A cet égard, les chiens du recourant sont de grande taille (70 cm de hauteur environ); il est établi que leur caractère "turbulent et peureux", ainsi que les lacunes dans leur éducation de base en ont fait des animaux qui effrayent des passants et qui peuvent mordre. Lorsque le séquestre préventif a été ordonné, la preuve d'une morsure en tout cas a été rapportée (mais sans gravité). Ces incidents justifiaient les mesures ordonnées par le vétérinaire cantonal le 9 septembre 2005, aux fins de procéder à une évaluation par un vétérinaire-comportementaliste et aux besoins de prévenir d'autres agressions par des mesures appropriées. Ces considérations justifient pleinement la décision du 9 septembre 2005. Par conséquent, conformément à l'art. 4 al. 3 RSFA, c'est bien au propriétaire qu'incombent les frais de séquestre.
5. Au vu de ce qui précède, les recours du 28 septembre et du 24 octobre 2005 doivent être rejetés. D'autres incidents amèneront par la suite le vétérinaire cantonal à ordonner un nouveau séquestre, puis à prendre d'autres mesures, si bien que les décisions litigieuses n'ont à ce jour d'autre objet que les frais de séquestre. Elles seront dès lors confirmées dans la mesure où elles portent sur ces frais.
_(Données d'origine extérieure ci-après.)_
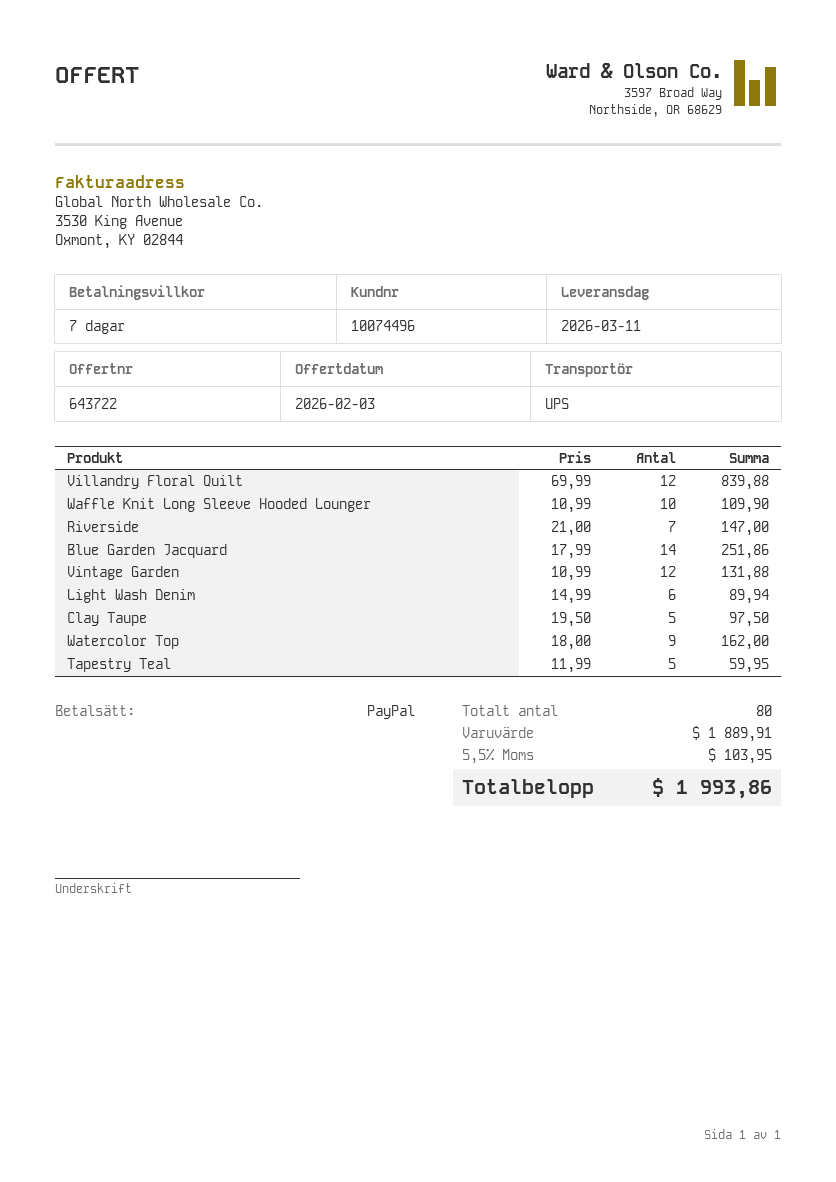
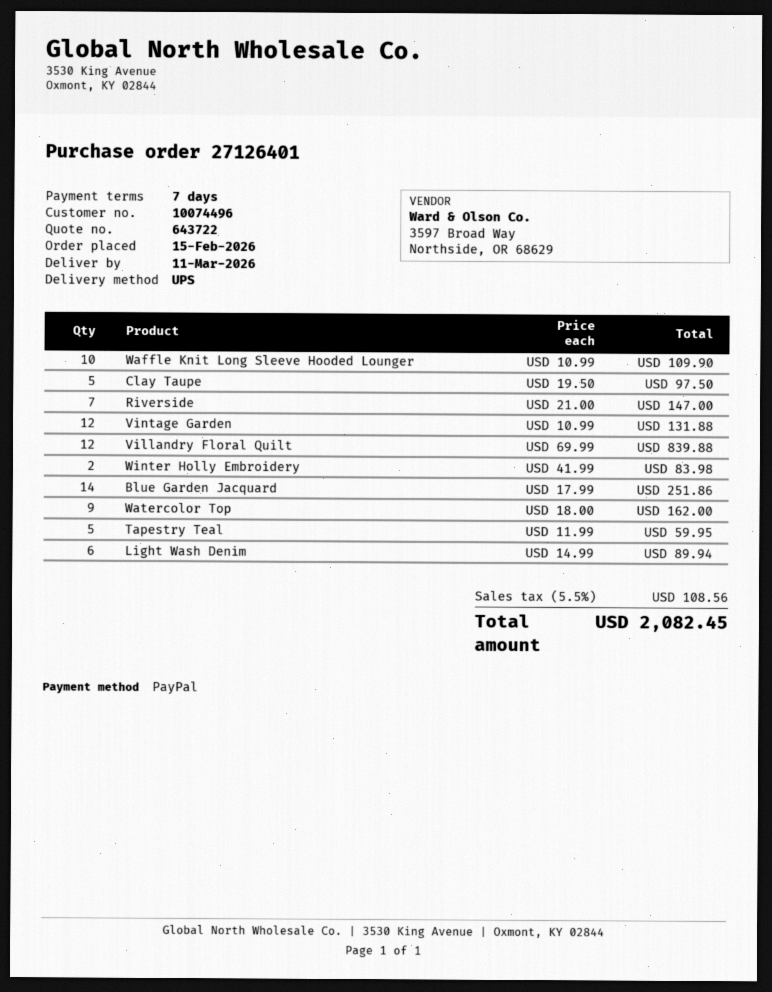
Winter Holly Embroidery: none -> 2 x 41.99 = 83.98
tax: 5.5% = 103.95 -> 5.5% = 108.56
total: 1993.86 -> 2082.45

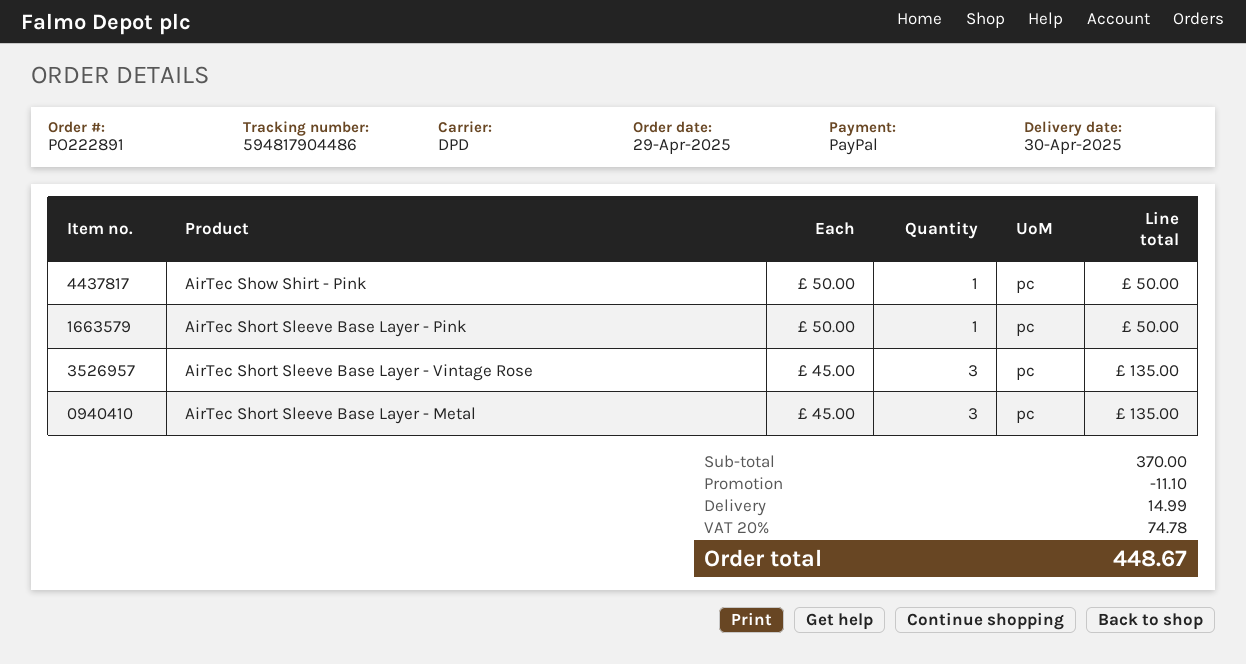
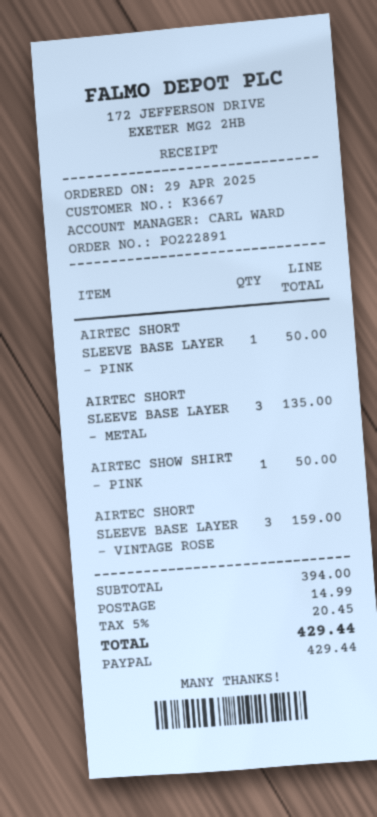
AirTec Short Sleeve Base Layer - Vintage Rose: 3 for 135.00 -> 3 for 159.00
subtotal: 370.00 -> 394.00
discount: 11.10 -> none
tax: 20% = 74.78 -> 5% = 20.45
total: 448.67 -> 429.44

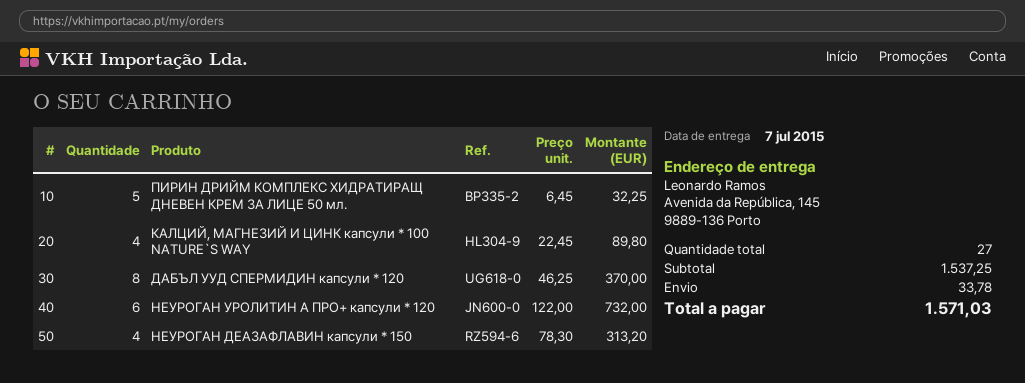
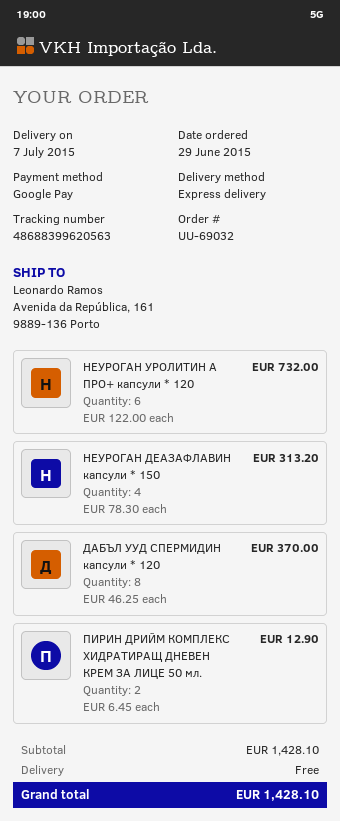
ship to: Avenida da República, 145, 9889-136 Porto -> Avenida da República, 161, 9889-136 Porto
ПИРИН ДРИЙМ КОМПЛЕКС ХИДРАТИРАЩ ДНЕВЕН КРЕМ ЗА ЛИЦЕ 50 мл.: 5 x 6.45 = 32.25 -> 2 x 6.45 = 12.90
КАЛЦИЙ, МАГНЕЗИЙ И ЦИНК капсули * 100 NATURE`S WAY: 4 x 22.45 = 89.80 -> none
subtotal: 1537.25 -> 1428.10
shipping: 33.78 -> 0.00
total: 1571.03 -> 1428.10

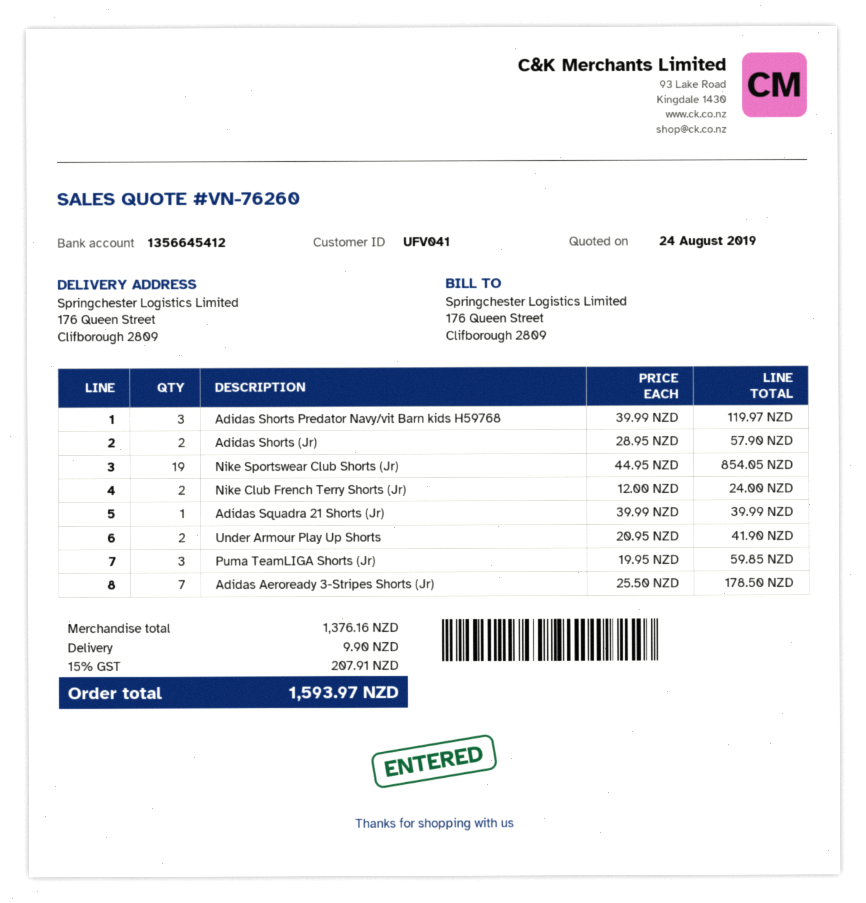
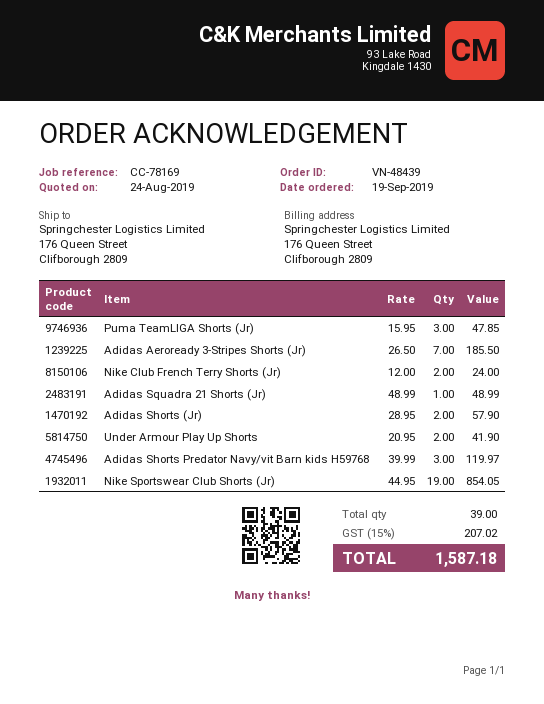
Adidas Squadra 21 Shorts (Jr): 1 x 39.99 = 39.99 -> 1 x 48.99 = 48.99
Puma TeamLIGA Shorts (Jr): 3 x 19.95 = 59.85 -> 3 x 15.95 = 47.85
Adidas Aeroready 3-Stripes Shorts (Jr): 7 x 25.50 = 178.50 -> 7 x 26.50 = 185.50
shipping: 9.90 -> none
tax: 15% = 207.91 -> 15% = 207.02
total: 1593.97 -> 1587.18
Vu l'issue du litige, le recourant supportera les frais de justice et ne se verra pas allouer de dépens.
Par ces motifs
le Tribunal administratif
arrête:
I. Les recours du 28 septembre 2005 et du 24 octobre 2005 sont rejetés.
II. Les décisions du 9 septembre et du 7 octobre 2005 du vétérinaire cantonal, en tant qu’elles mettent les frais de séquestre à la charge de X._______, sont confirmées.
III. Un émolument judiciaire de 800 (huit cents) francs est mis à la charge du recourant.
IV. Il n’est pas alloué de dépens.
san/Lausanne, le 28 mars 2007
Le
président:
Le présent arrêt est communiqué aux destinataires de l'avis d'envoi ci-joint
Il peut faire l'objet, dans les trente jours suivant sa notification, d'un recours au Tribunal fédéral. Le recours en matière de droit public s'exerce aux conditions des articles 82 ss de la loi du 17 juin 2005 sur le Tribunal fédéral (LTF - RS 173.110), le recours constitutionnel subsidiaire à celles des articles 113 ss LTF. Le mémoire de recours doit être rédigé dans une langue officielle, indiquer les conclusions, les motifs et les moyens de preuve, et être signé. Les motifs doivent exposer succinctement en quoi l’acte attaqué viole le droit. Les pièces invoquées comme moyens de preuve doivent être jointes au mémoire, pour autant qu’elles soient en mains de la partie; il en va de même de la décision attaquée.